Within the records below, how many lines hold the string "span"? State that number and nothing else.

━━ Extracted data

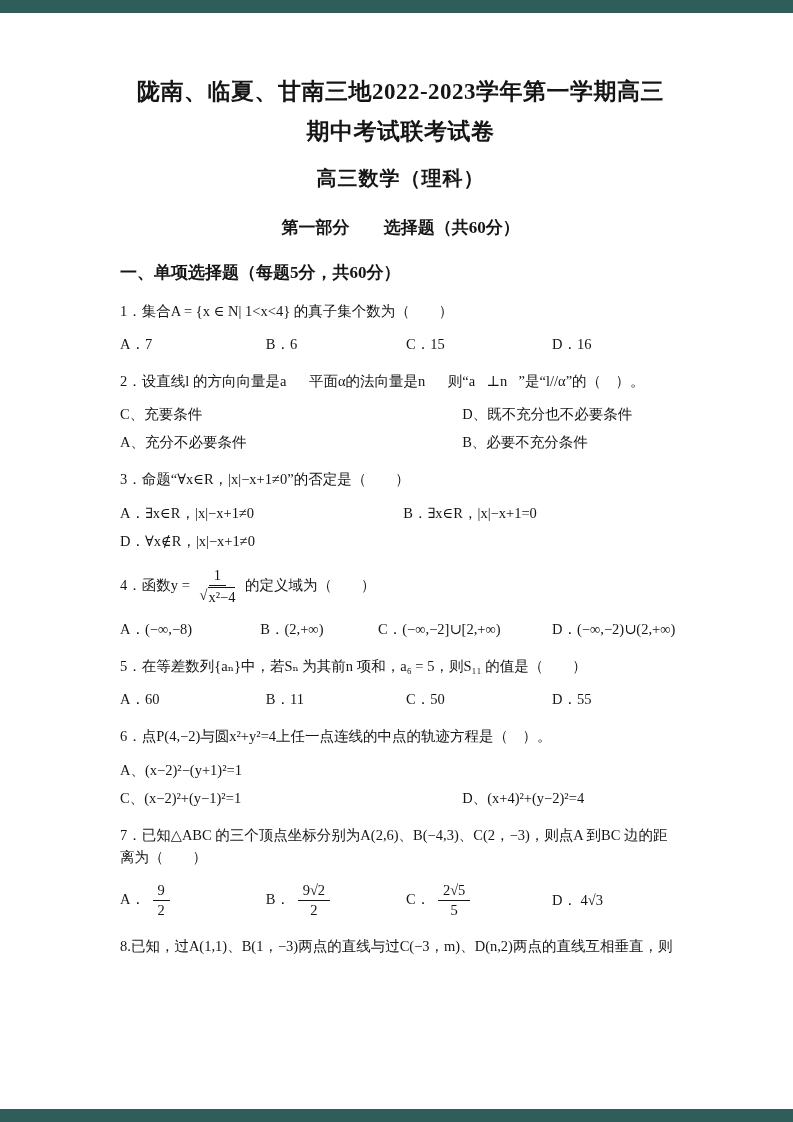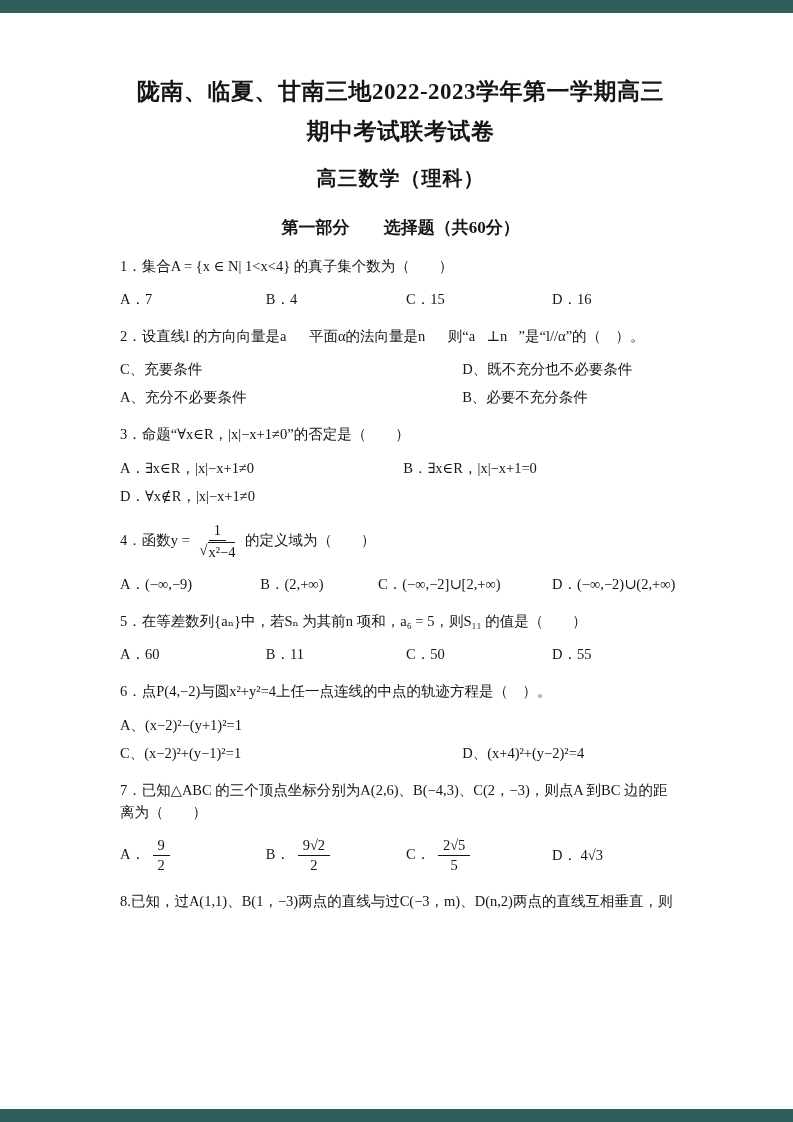--- a/index.html
+++ b/index.html
@@ -61,6 +61,7 @@
       <span class="sec-right">选择题（共60分）</span>
     </h3>
 
+    <h3 class="part">一、单项选择题（每题5分，共60分）</h3>
 
     <div class="question">
       <p class="stem">1．集合A = {x ∈ N|  1&lt;x&lt;4} 的真子集个数为（　　）</p>

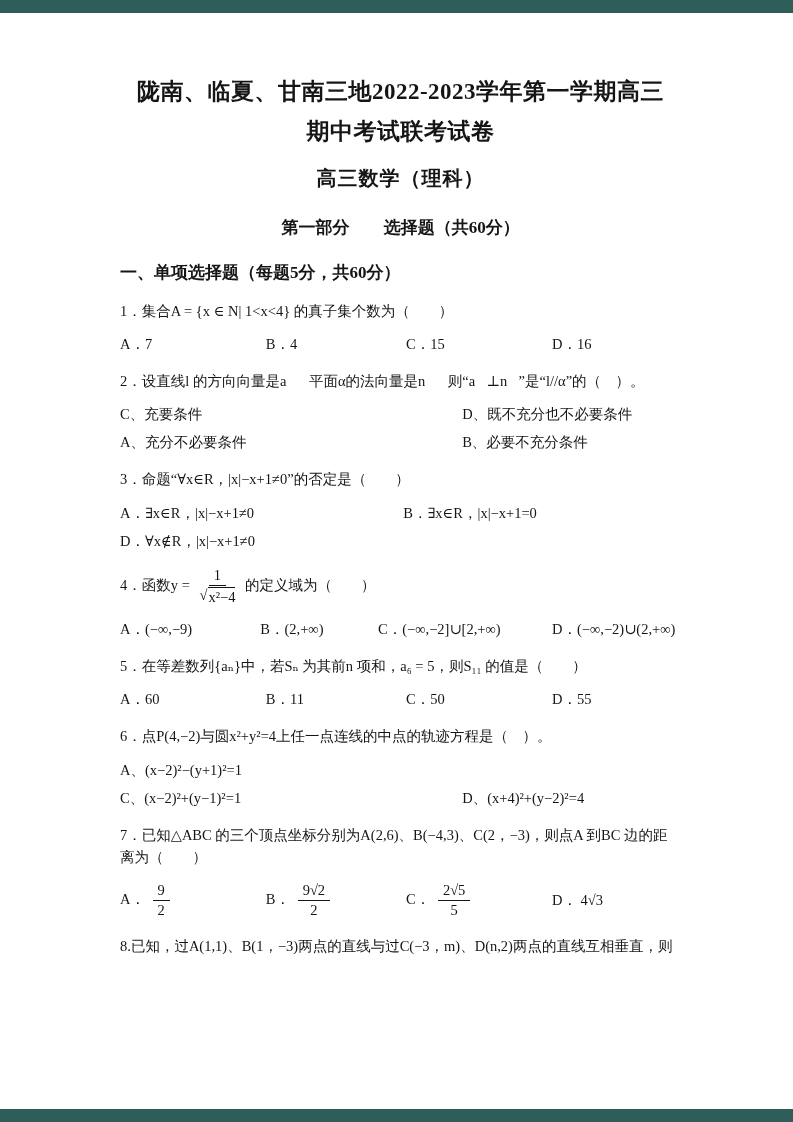--- a/index.html
+++ b/index.html
@@ -67,7 +67,7 @@
       <p class="stem">1．集合A = {x ∈ N|  1&lt;x&lt;4} 的真子集个数为（　　）</p>
       <div class="opts opts4">
         <span class="opt">A．7</span>
-        <span class="opt">B．4</span>
+        <span class="opt">B．6</span>
         <span class="opt">C．15</span>
         <span class="opt">D．16</span>
       </div>

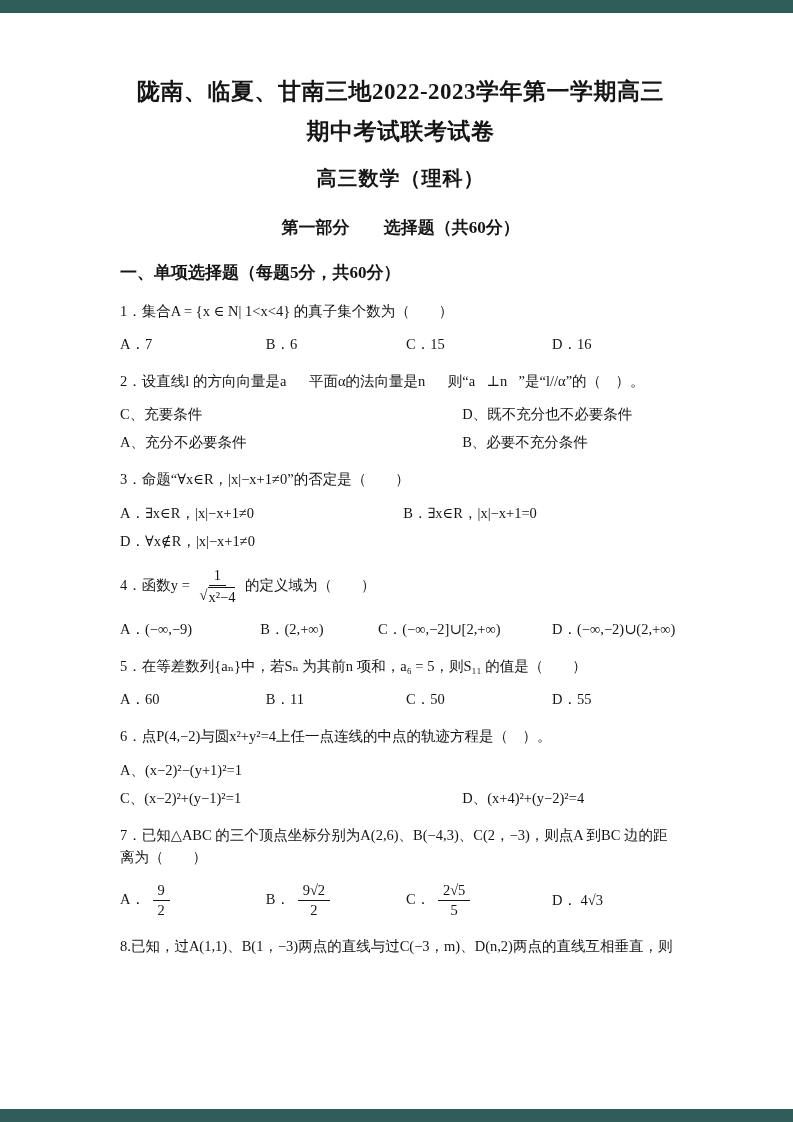--- a/index.html
+++ b/index.html
@@ -109,7 +109,7 @@
         <span>的定义域为（　　）</span>
       </p>
       <div class="opts opts4c">
-        <span class="opt">A．(−∞,−9)</span>
+        <span class="opt">A．(−∞,−8)</span>
         <span class="opt">B．(2,+∞)</span>
         <span class="opt">C．(−∞,−2]∪[2,+∞)</span>
         <span class="opt">D．(−∞,−2)∪(2,+∞)</span>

━━━━

- **Response to the task**
12